Summer is calling.

And the idea of school year reflections can be difficult for students who are eager to leave long days inside, tough classroom challenges, and the structure of school relationships behind.

So, to get to anything meaningful, you may need some help reminding them that it’s important to take a bit of time to really think about all the hard work they’ve put in. Besides, reminiscing can be fun!

To help kids think and express their thoughts, its best to choose age-appropriate mediums (surveys, games, worksheets, posters, memory books or even school-specific social media) to aid their recall. After all, your kids have likely come a long way. Thoughts and memories can become a jumble, especially for kids. Most feel like last month was a long time ago.

Growth and change are important markers. They can be a source of confidence, encouragement, and hope if adults help them look clearly at their experiences in the following ways

  • What they know and struggle to learn
  • What they notice about themselves and how they learn
  • What they feel they need to be successful going forward

School Year Reflections About What Your Kids Know

1. “This year I learned…”

This basic thought prompt works as a good place to start. Ask your child to finish that sentence and sit back for a bit. If they give you some good material to work with, great. If you’re hearing crickets or get the old “I don’t know,” after a minute or so, just follow up with what you know.

Try “ Oh, I remember at the beginning of the year, you got that big packet of plastic coins and paper money. Did you ever get the hang of that?” or “Whatever happened with those fractions, do you know how they work now?”
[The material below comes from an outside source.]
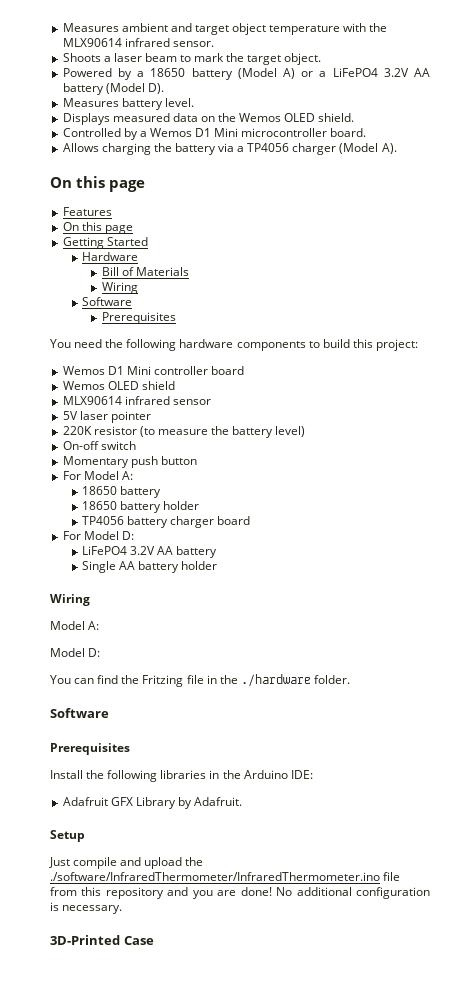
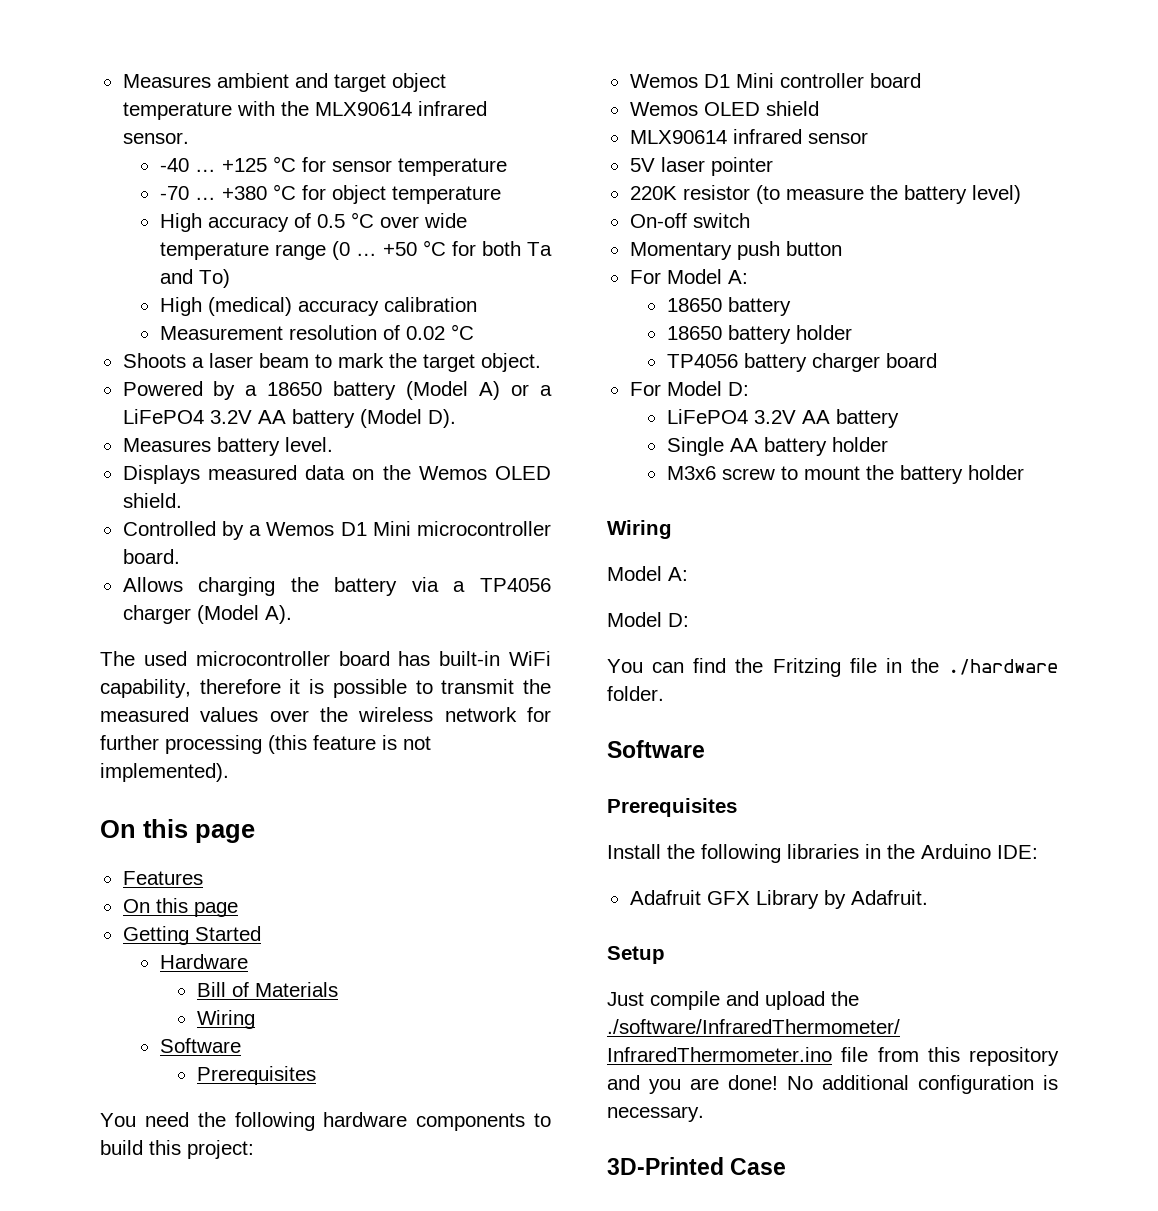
(214, 44) none -> [159,156,507,176] [159,184,501,204] [159,212,467,232] [159,240,552,260] [159,269,230,288] [159,297,477,316] [159,324,474,340] // -40 … +125 °C for sensor temperature // -70 … +380 °C for object temperature // High accuracy of 0.5 °C over wide temperature range (0 … +50 °C for both Ta and To) // High (medical) accuracy calibration // Measurement resolution of 0.02 °C
(397, 148) none -> [100,651,551,666] [100,679,551,698] [100,707,551,722] [100,735,431,754] [100,763,229,782] // The used microcontroller board has built-in WiFi capability, therefore it is possible to transmit the measured values over the wireless network for further processing (this feature is not implemented).
(218, 565) none -> [666,465,1024,484] // M3x6 screw to mount the battery holder

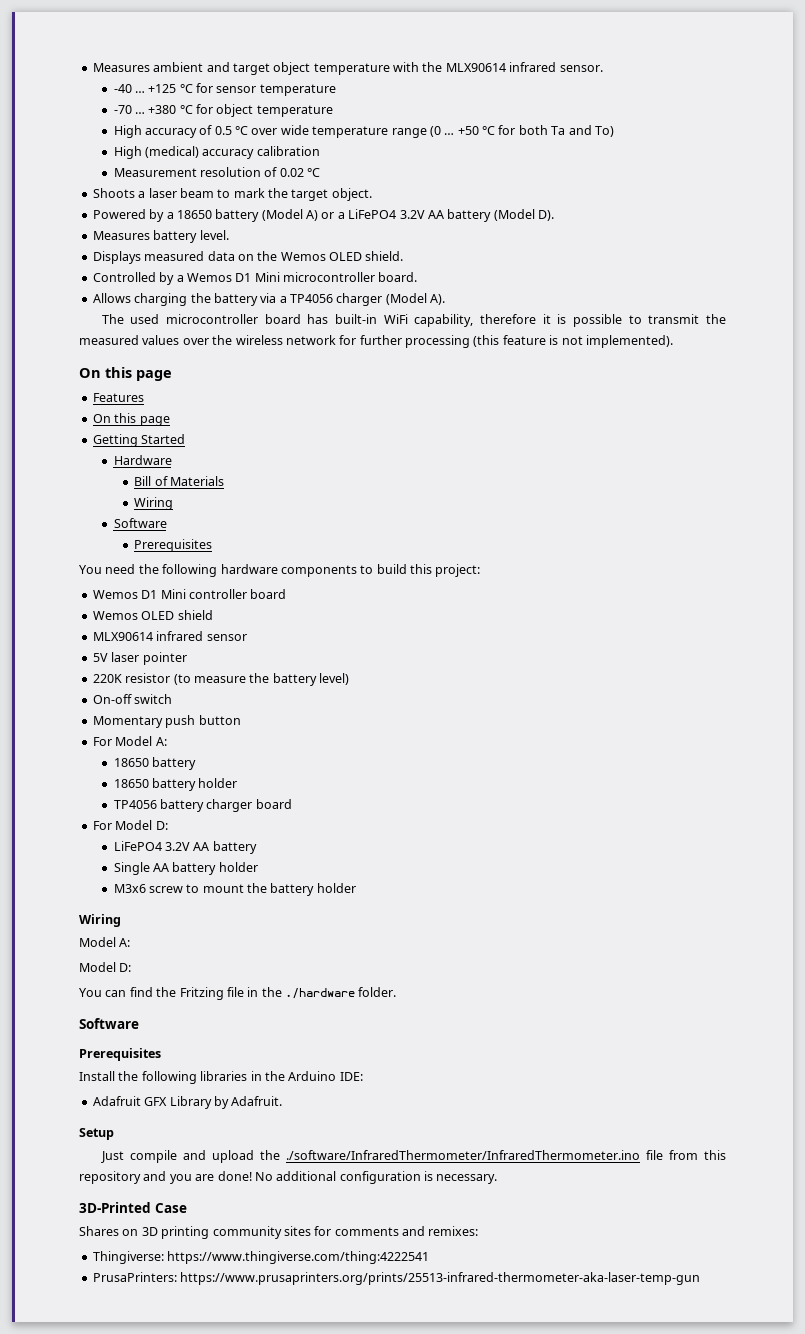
(787, 1166) none -> [79,1226,479,1239] [92,1251,430,1264] [92,1272,701,1285] // Shares on 3D printing community sites for comments and remixes: // Thingiverse: https://www.thingiverse.com/thing:4222541 // PrusaPrinters: https://www.prusaprinters.org/prints/25513-infrared-thermometer-aka-laser-temp-gun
Your child will likely perk up a bit, and start to think about what they’ve learned and mastered. Your job is just to facilitate the thinking and engage their memories so that they can connect the dots for themselves regarding their own knowledge.

2. “I had a hard time with…”

This isn’t a call to negativity, but a way to show kids that admitting they had a tough time is not an admission of defeat. Review their challenges with them. Help them see there’s no need for shame and no blame coming from you.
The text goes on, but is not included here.